[mpiwg-tools] Debugger spawn

Tue Jul 19 08:43:58 CDT 2016

Hi Chris

Responses inline below
Ralph

> On Jul 19, 2016, at 1:27 AM, Chris January <chris.january at allinea.com> wrote:
> 
> Hello Ralph,
> 
> On 18/07/16 20:00, Ralph Castain wrote:
>> We’ve been chatting in the meetings about how to possibly use PMIx for obtaining proctable info and having the resource manager (or mpirun) launch debugger daemons. I have prototyped some code for PMIx that supports these operations (will commit it to PMIx for the 2.0 release, and it will be in OMPI master shortly), and written a sample debugger startup tool (see attached) that illustrates how it would be used.
>> 
>> I think you will find it relatively simple. We can add/subtract/modify the returned proctable data as required.
> 
> Thank you for sending over the sample code. I have a couple of questions that concern the the case where the tool is actually starting the job itself (e.g. running mpiexec -n ...):
> 1. How can the tool ensure that the job does not start executing (beyond, say, MPI_Init) before the tool has attached?
> In MPIR, if MPIR_being_debugged is set in the starter process, the MPI processes wait at a barrier before or inside MPI_Init until the starter process returns from the MPIR_Breakpoint function.

I provided the “PMIX_DEBUGGER_DAEMONS” info key to alert the launcher that we were running a debugger against the application so it can ensure the job is “paused” as needed. I would propose adding another info key (“PMIX_DEBUG_TARGET”) that would have a value of the nspace (aka jobid) of the target application

> 2. Let's say the resource manager has a command like SLURM's srun that can both make an allocation, and also start a job running. In this case, if the tool starts the job itself by running srun ..., it will be outside the resource manager's allocation. How, in that case, will the PMIX_tool interface know which job the tool wants to work with? How will the tool find the server PID it needs to pass?
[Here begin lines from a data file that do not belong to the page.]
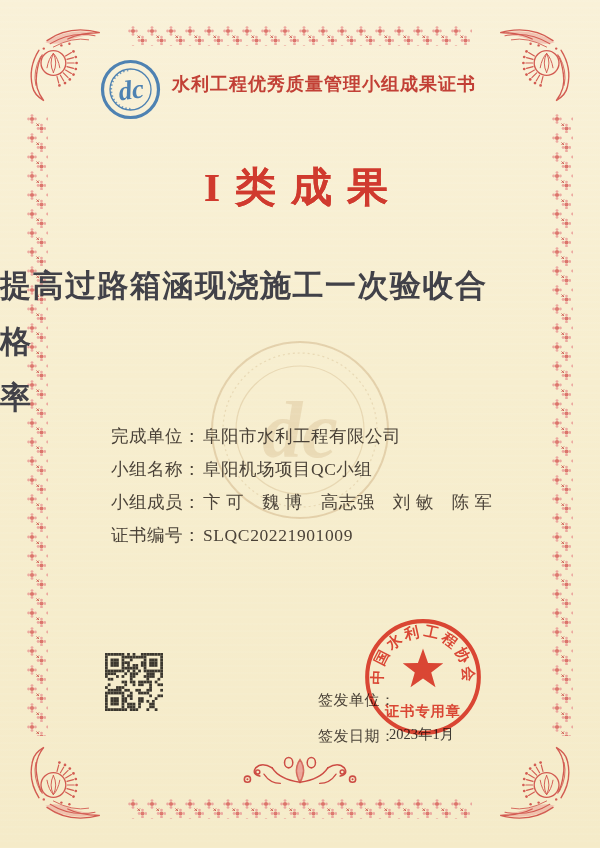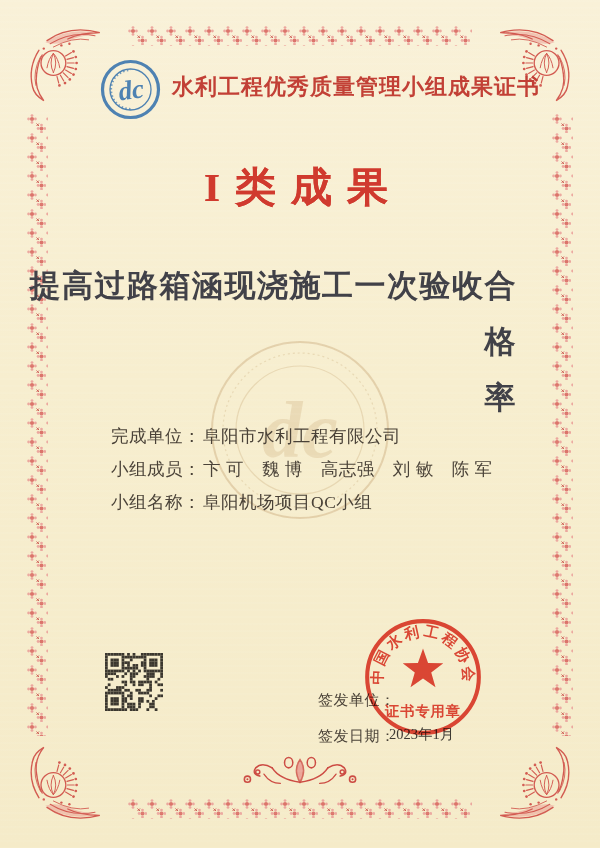--- a/index.html
+++ b/index.html
@@ -19,7 +19,7 @@
   
   .logo{position:absolute;left:99px;top:58px;width:63px;height:63px;z-index:2;}
   .header-title{position:absolute;left:172px;top:72px;width:340px;z-index:2;
-        font-size:22px;font-weight:bold;color:#c24036;letter-spacing:1px;white-space:nowrap;}
+        font-size:18px;font-weight:bold;color:#c24036;letter-spacing:1px;white-space:nowrap;}
   
   .grade{position:absolute;left:0;top:160px;width:592px;z-index:2;text-align:center;
         font-size:41px;font-weight:bold;color:#d03a2e;letter-spacing:15px;padding-left:15px;box-sizing:border-box;

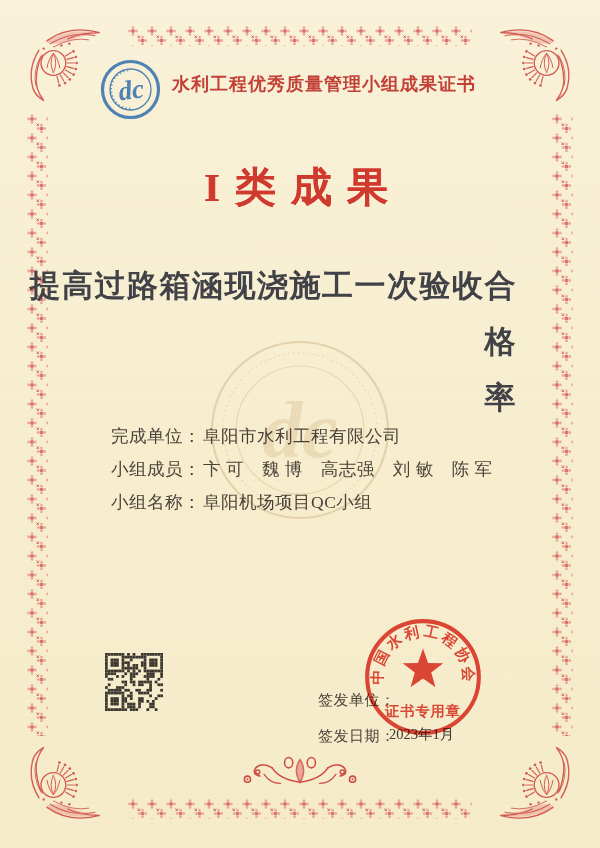--- a/index.html
+++ b/index.html
@@ -25,7 +25,7 @@
         font-size:41px;font-weight:bold;color:#d03a2e;letter-spacing:15px;padding-left:15px;box-sizing:border-box;
         font-family:"Liberation Serif",serif;text-shadow:0 0 .5px #d03a2e;}
   
-  .ach-title{position:absolute;left:0;top:258px;width:517px;z-index:2;text-align:right;
+  .ach-title{position:absolute;left:0;top:258px;width:517px;z-index:2;text-align:left;
         font-family:"Liberation Sans",sans-serif;font-weight:bold;color:#414148;
         font-size:31px;letter-spacing:1.5px;line-height:56px;}
   

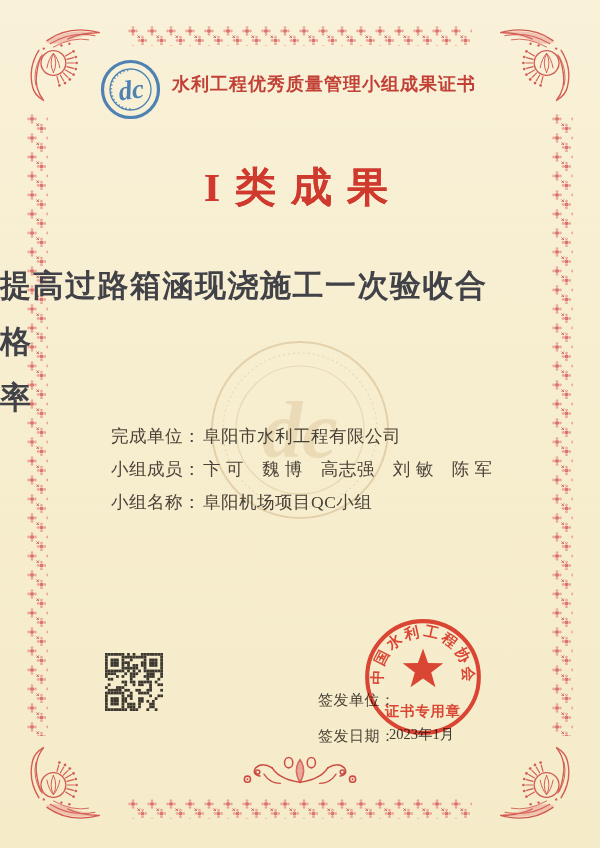--- a/index.html
+++ b/index.html
@@ -186,12 +186,12 @@
       <span class="fvalue">阜阳市水利工程有限公司</span>
     </div>
     <div class="frow">
+      <span class="flabel">小组名称：</span>
+      <span class="fvalue">阜阳机场项目QC小组</span>
+    </div>
+    <div class="frow">
       <span class="flabel">小组成员：</span>
       <span class="fvalue members">卞 可　魏 博　高志强　刘 敏　陈 军</span>
-    </div>
-    <div class="frow">
-      <span class="flabel">小组名称：</span>
-      <span class="fvalue">阜阳机场项目QC小组</span>
     </div>
   </div>
 

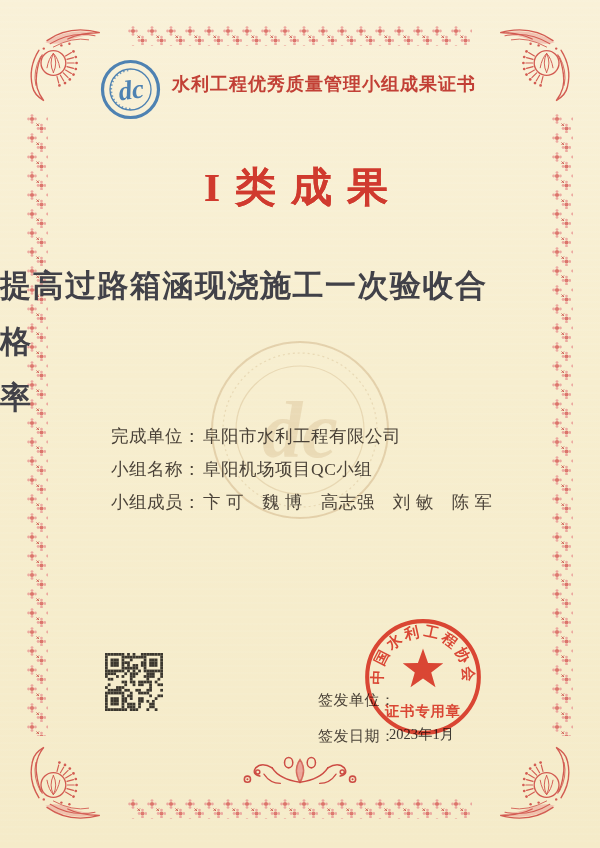--- a/index.html
+++ b/index.html
@@ -192,6 +192,10 @@
     <div class="frow">
       <span class="flabel">小组成员：</span>
       <span class="fvalue members">卞 可　魏 博　高志强　刘 敏　陈 军</span>
+    </div>
+    <div class="frow">
+      <span class="flabel">证书编号：</span>
+      <span class="fvalue certnum">SLQC20221901009</span>
     </div>
   </div>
The PMIx_tool_init function automatically finds the local PMIx server on the node where the tool is being executed, and then connects to it. This is done via a rendezvous file (a well-known filename created by the PMIx server). If multiple rendezvous files are found, PMIx_tool_init will complain and gracefully exit - at that point, you can run the tool again and simply provide the pid of the desired target PMIx server. I’m open to alternative rendezvous protocols - this was just something simple. We are implementing a plugin system and so it can be tailored as desired - the plugin system will also support proprietary binary plugins for those desiring them.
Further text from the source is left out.